Левка отвечает без особого усердия и старается не глядеть в сторону Дюшки:
– Я, собственно, не видел этого кирпича…
– Как так – собственно?
– Я как-то заметил, что у него… Тягунова, толстый портфель, спросил: чем ты его набил? Он ответил – там кирпич.
– И больше ничего не спросил?
– Поинтересовался, конечно, – зачем кирпич? Ответил: мускулы развиваю.
– Давно это было?
– С неделю назад.
– И все это время Тягунов таскал… развивал мускулы?
– В портфель к нему я больше не заглядывал, кирпичом не интересовался.
– Он таскал! Таскал кирпич! Я знаю! Не расставался! – выкрикнул Колька Лысков. Он и здесь, в кабинете директора, вел себя деятельно и радостно, словно ждал интересной драки.
Угнетенно-хмурый Вася-в-кубе подал голос:
– Странно все-таки. Неудобная вещь, даже для драки.
– Как же неудобная? Очень даже удобная! Тяжелая… – охотно отозвался Колька. – Сзади по затылку – тяп, и ваших нет. Кирпичом и быка убить можно.
Анна Петровна грозно покосилась на Кольку, и тот опять же охотно, почти восторженно оправдался:
– Извиняюсь. Я чтоб понятней…
– Тягунов, – спросила Анна Петровна, – скажи, только откровенно: для чего?.. Для чего тебе этот кирпич?
Дюшка долго молчал, наконец выдавил:
– Если Санька вдруг полезет… Для этого.
– И ты бы ударил его… кирпичом?
Врать было бессмысленно, Дюшка признался:
– Полез бы – ударил.
– А ты не подумал, что действительно… таким – быка? Не подумал, что убить им можно человека?
Вася-в-кубе подождал-подождал Дюшкиного ответа и не дождался, с досадой крякнул, а одна из приглашенных на обсуждение учительниц, совсем молодая, преподававшая в школе всего лишь первый год, Зоя Ивановна, выдавила из себя:
– Какой ужас!
Вася-в-кубе решил прийти на помощь.
– Но ведь ты для самозащиты эту штуку таскал? – спросил он.

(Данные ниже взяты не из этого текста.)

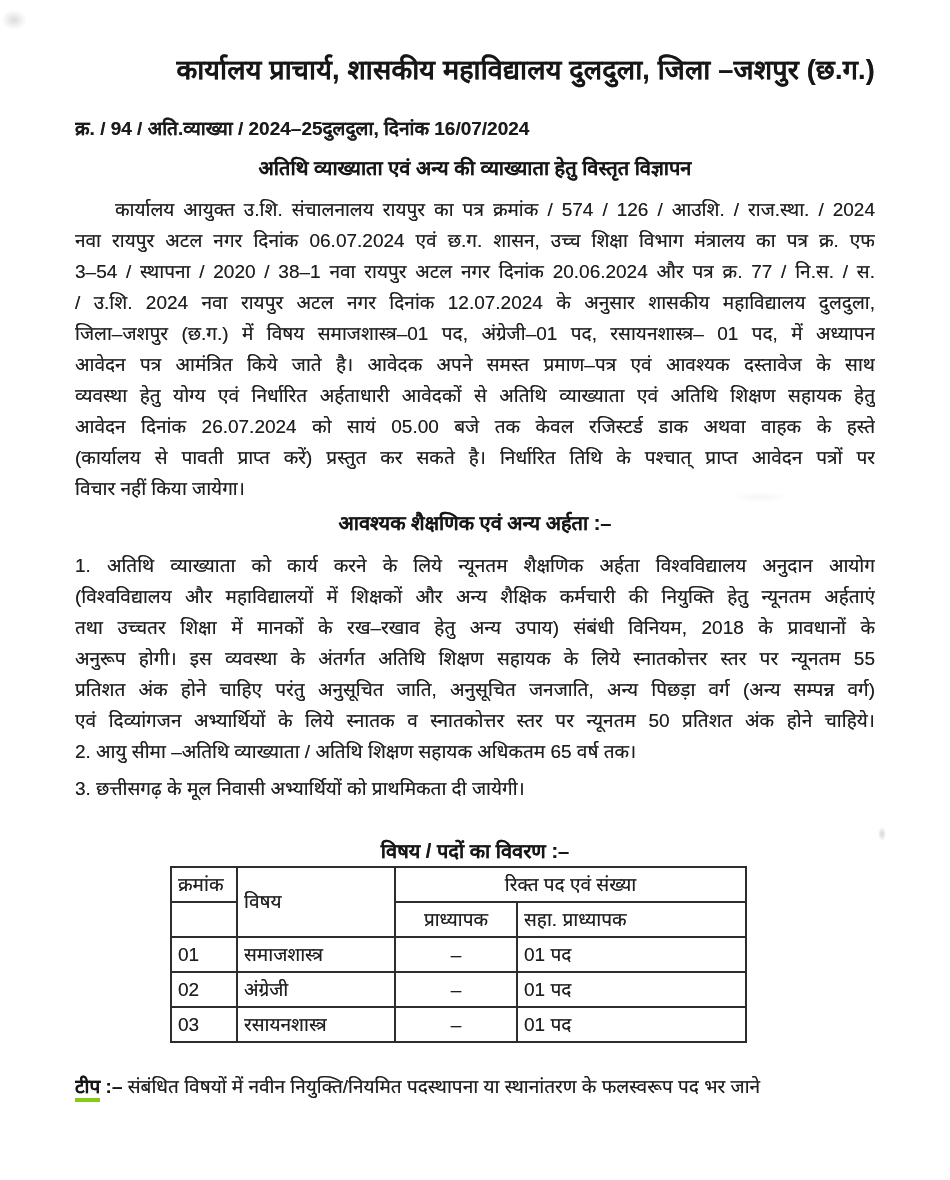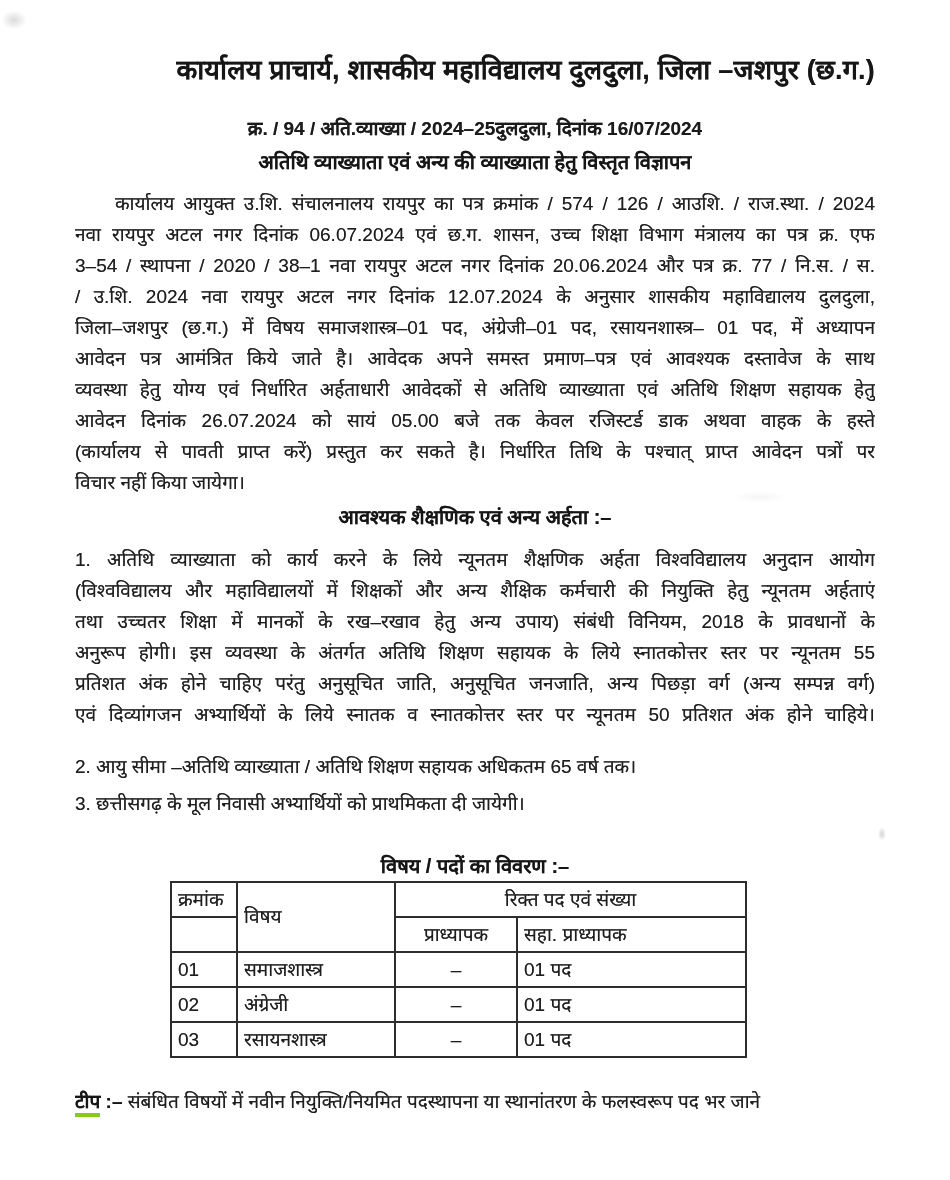--- a/index.html
+++ b/index.html
@@ -37,7 +37,7 @@
   }
   .ref-row{
     margin-top:26px;height:26px;line-height:26px;
-    display:flex;justify-content:center;
+    display:flex;justify-content:flex-start;
     font-size:19px;font-weight:600;color:#1b1b1b;
     overflow:hidden;
   }

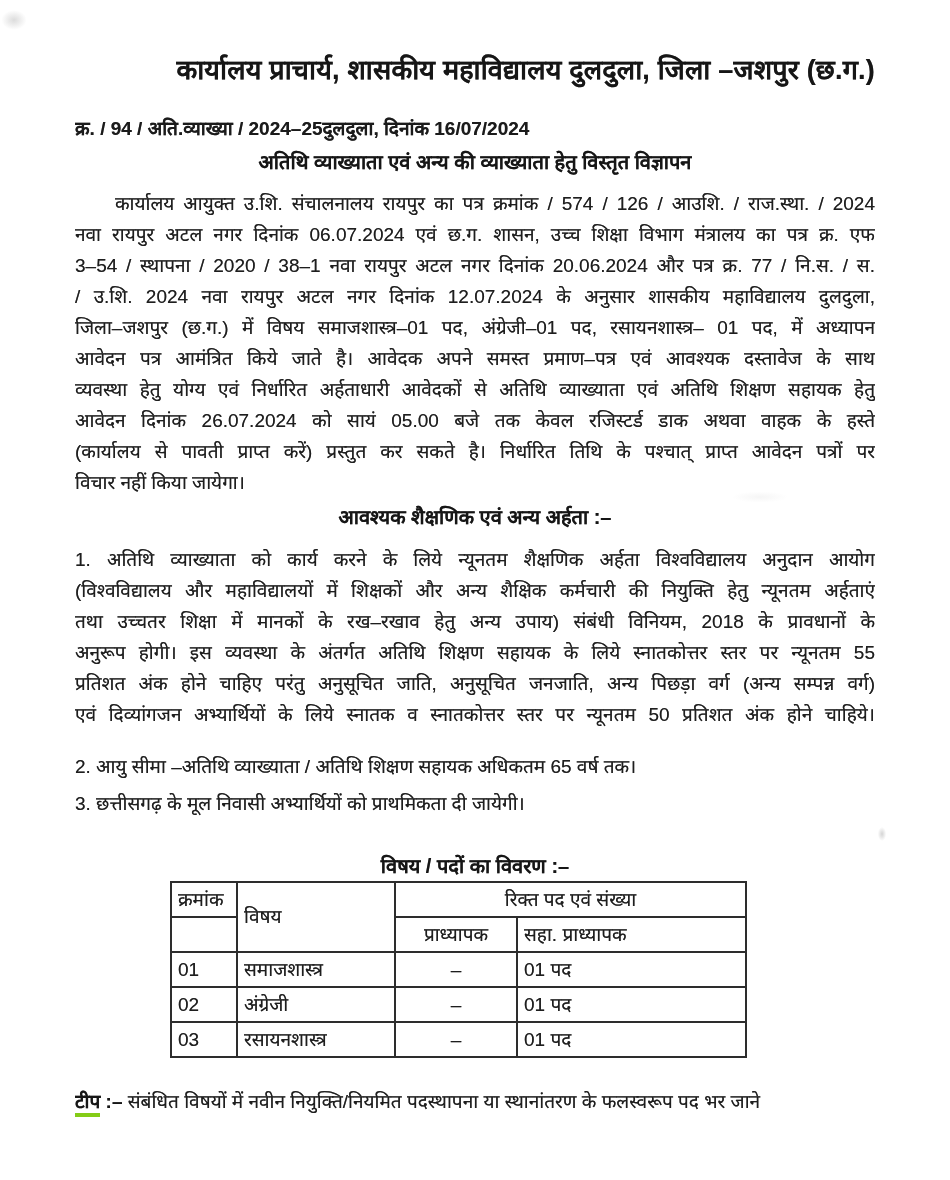--- a/index.html
+++ b/index.html
@@ -42,7 +42,7 @@
     overflow:hidden;
   }
   .subject-title{
-    margin-top:6px;height:28px;line-height:28px;
+    margin-top:12px;height:28px;line-height:28px;
     text-align:center;font-size:20px;font-weight:700;color:#161616;
     overflow:hidden;
   }

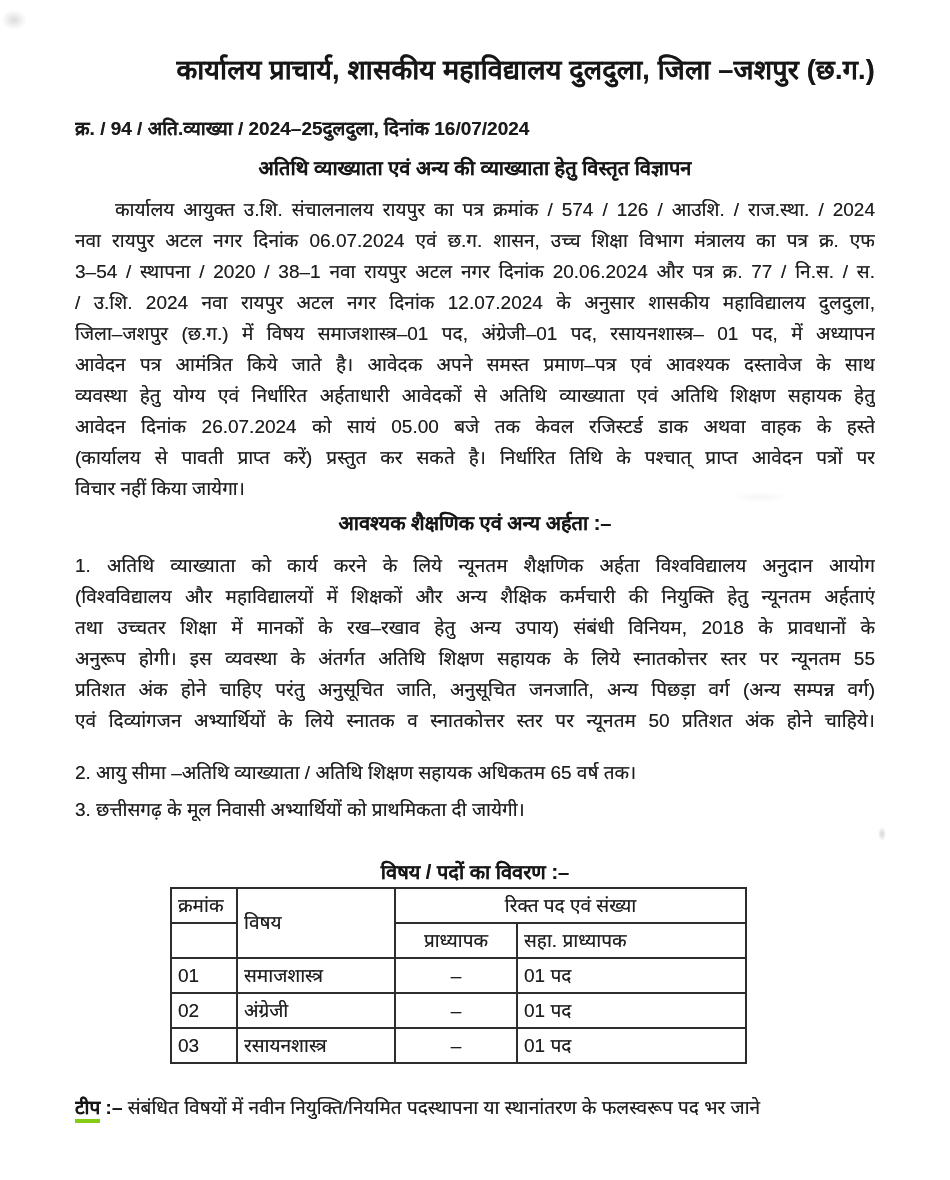--- a/index.html
+++ b/index.html
@@ -63,7 +63,7 @@
     font-size:19px;line-height:31px;height:31px;overflow:hidden;
     text-align:left;color:#1e1e1e;
   }
-  .point2{margin-top:21px;}
+  .point2{margin-top:0;}
   .point3{margin-top:6px;}
   .positions-heading{margin-top:32px;}
   table.vacancy{

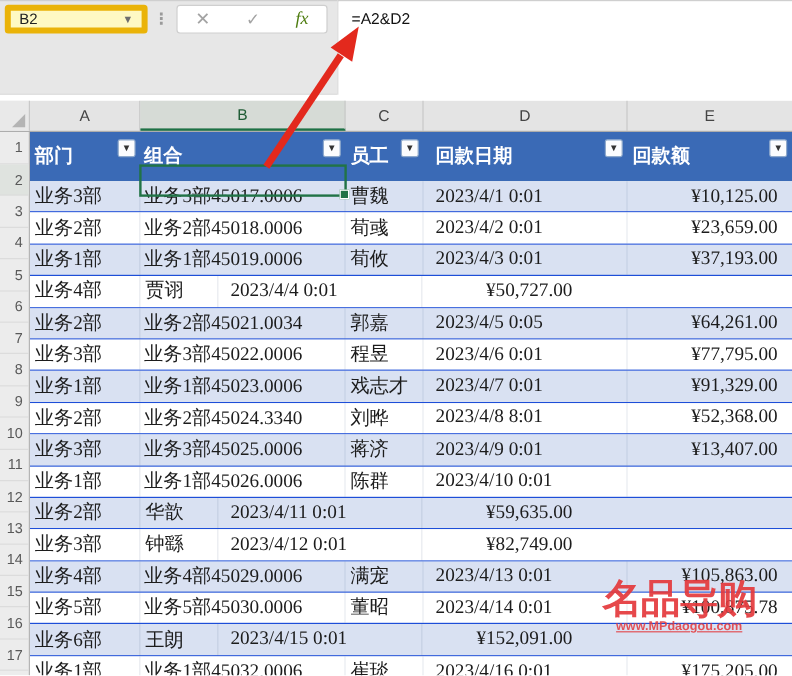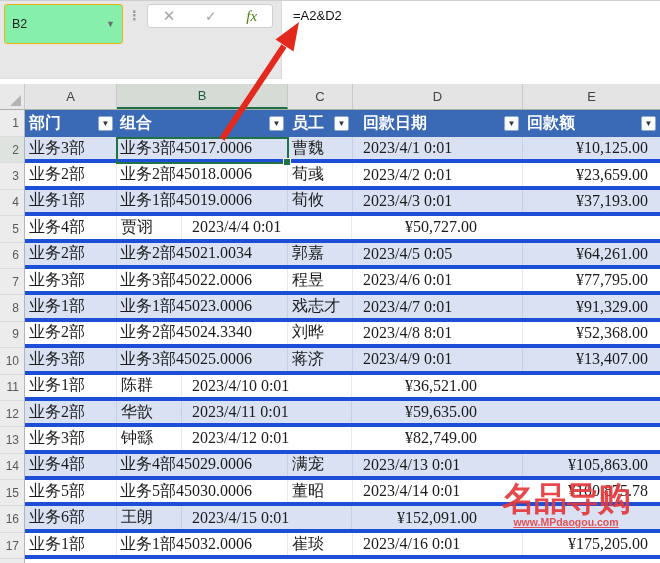--- a/index.html
+++ b/index.html
@@ -13,8 +13,8 @@
             background:#e7e7e7; border-top:1px solid #cfcfcf; border-bottom:1px solid #dedede; }
   .fpanel { position:absolute; left:281px; top:0; width:379px; height:79px;
             background:#fff; border-left:1px solid #d9d9d9; border-top:1px solid #cfcfcf; }
-  .namebox { position:absolute; left:4px; top:4px; width:119px; height:40px;
-             background:#86efac; border:1px solid #eab308; border-radius:3px;
+  .namebox { position:absolute; left:4px; top:4px; width:119px; height:24px;
+             background:#fef9c3; border:5px solid #eab308; border-radius:3px;
              display:flex; align-items:center; justify-content:space-between;
              padding:0 7px; font-size:12.5px; color:#222; }
   .namebox .caret { color:#6e6e6e; font-size:9px; }

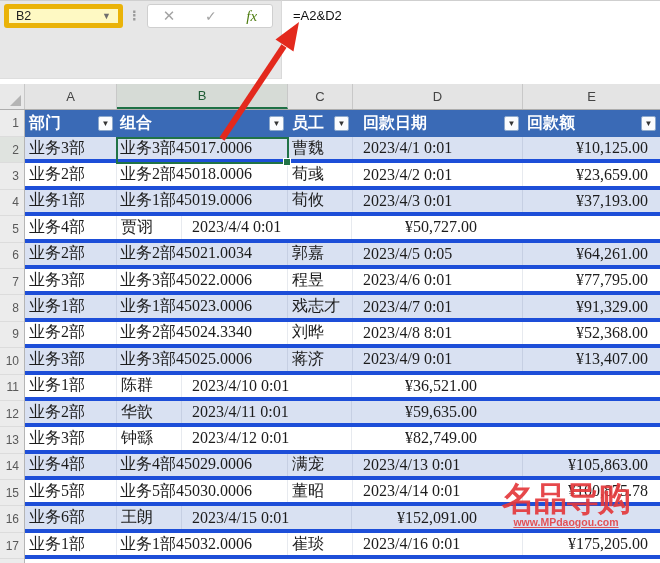--- a/index.html
+++ b/index.html
@@ -49,7 +49,7 @@
   .gutter > .gcell:nth-child(2) { background:#dfe3df; }
   
   .sheet { position:absolute; left:25px; top:110px; width:635px; }
-  .hrow { height:27px; display:flex; background:#3a6ab6; }
+  .hrow { height:41px; display:flex; background:#3a6ab6; }
   .hcell { position:relative; display:flex; align-items:center; padding-left:4px;
            color:#fff; font-weight:bold; font-size:16px; }
   .filterbtn { position:absolute; right:4px; top:6px; width:15px; height:15px;

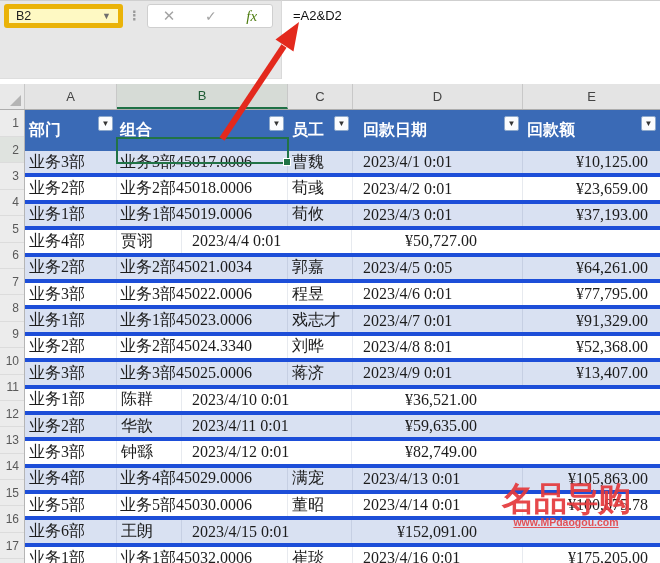--- a/index.html
+++ b/index.html
@@ -56,7 +56,7 @@
                background:#fbfcfe; border:1px solid #8ea9cc; border-radius:2px;
                display:flex; align-items:center; justify-content:center;
                font-size:8px; color:#333; font-weight:normal; }
-  .drow { height:26.4px; display:flex; border-bottom:4px solid #1d4ed8;
+  .drow { height:26.4px; display:flex; border-bottom:1px solid #1d4ed8;
           font-family:"Liberation Serif","DejaVu Serif",serif;
           font-size:16px; color:#1c1c1c; background:#fff; }
   .drow:nth-child(even) { background:#d9e1f2; }

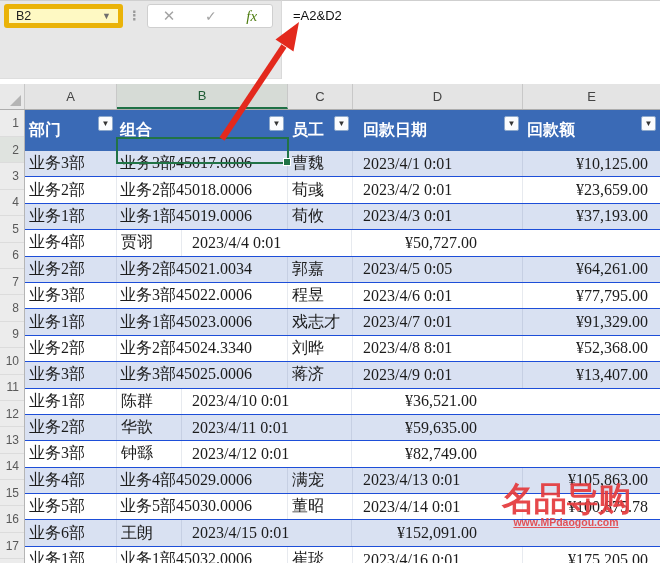--- a/index.html
+++ b/index.html
@@ -245,6 +245,7 @@
 
       <div class="drow">
         <div class="cell cA">业务1部</div>
+        <div class="cell cB">业务1部45026.0006</div>
         <div class="cell cC">陈群</div>
         <div class="cell cD">2023/4/10 0:01</div>
         <div class="cell cE">¥36,521.00</div>

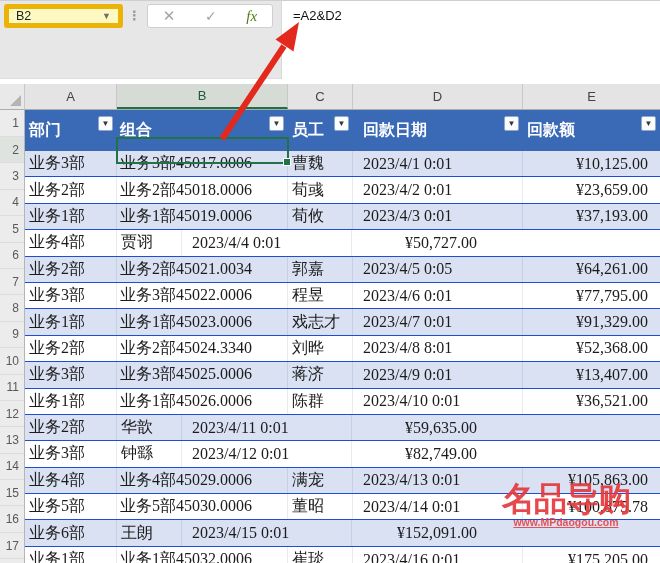--- a/index.html
+++ b/index.html
@@ -248,7 +248,6 @@
         <div class="cell cB">业务1部45026.0006</div>
         <div class="cell cC">陈群</div>
         <div class="cell cD">2023/4/10 0:01</div>
-        <div class="cell cE">¥36,521.00</div>
       </div>
 
       <div class="drow">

– Для защиты, – признался Дюшка почти с благодарностью. Он не хотел, чтоб его считали убийцей, даже Санькиным. – На всякий случай, когда Санька полезет…
– Полезет… – переспросила Анна Петровна. – Первый на тебя?
– Да.
– А вот все говорят, что первым в драку полез ты, Тягунов. Ты первый ударил Ерахова. Или на тебя наговаривают? Или это не так? – У Анны Петровны от негодования глаза стали опасно прозрачные, холодные.
Дюшка снова замолчал. Он молчал и понимал, что его молчание выглядит сейчас дурно. Так в кино молчат пойманные шпионы, когда им уже некуда деться.